INFORMATION:
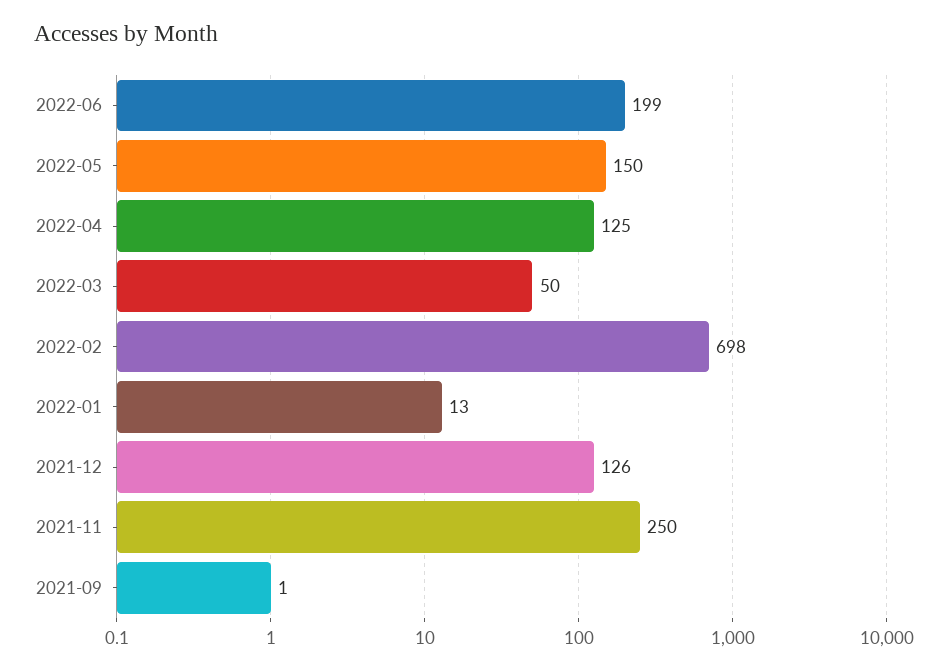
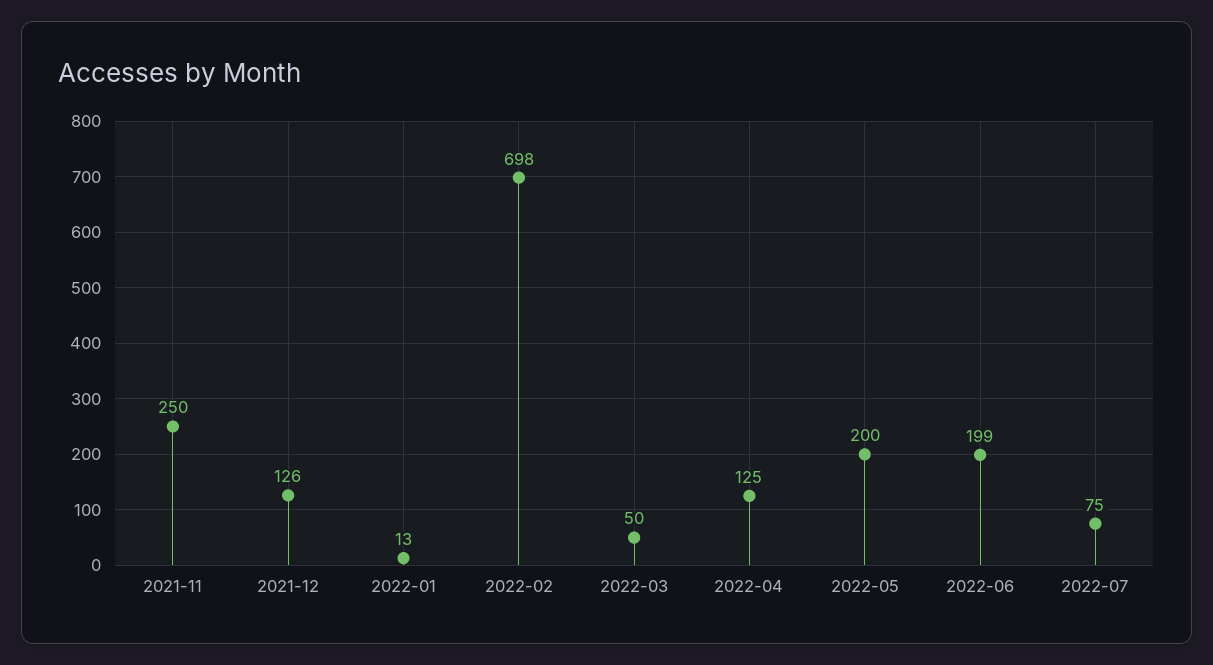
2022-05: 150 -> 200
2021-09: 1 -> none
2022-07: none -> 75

==

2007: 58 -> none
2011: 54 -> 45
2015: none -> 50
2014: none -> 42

...

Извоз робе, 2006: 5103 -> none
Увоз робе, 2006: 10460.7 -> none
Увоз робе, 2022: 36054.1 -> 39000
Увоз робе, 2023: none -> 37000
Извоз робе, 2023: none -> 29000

WHAT YOU SHOULD DO: Where the word "робе" occurs in a line of the records, copy that line.

ANSWER TO THIS PROBLEM:
Извоз робе, 2006: 5103 -> none
Увоз робе, 2006: 10460.7 -> none
Увоз робе, 2022: 36054.1 -> 39000
Увоз робе, 2023: none -> 37000
Извоз робе, 2023: none -> 29000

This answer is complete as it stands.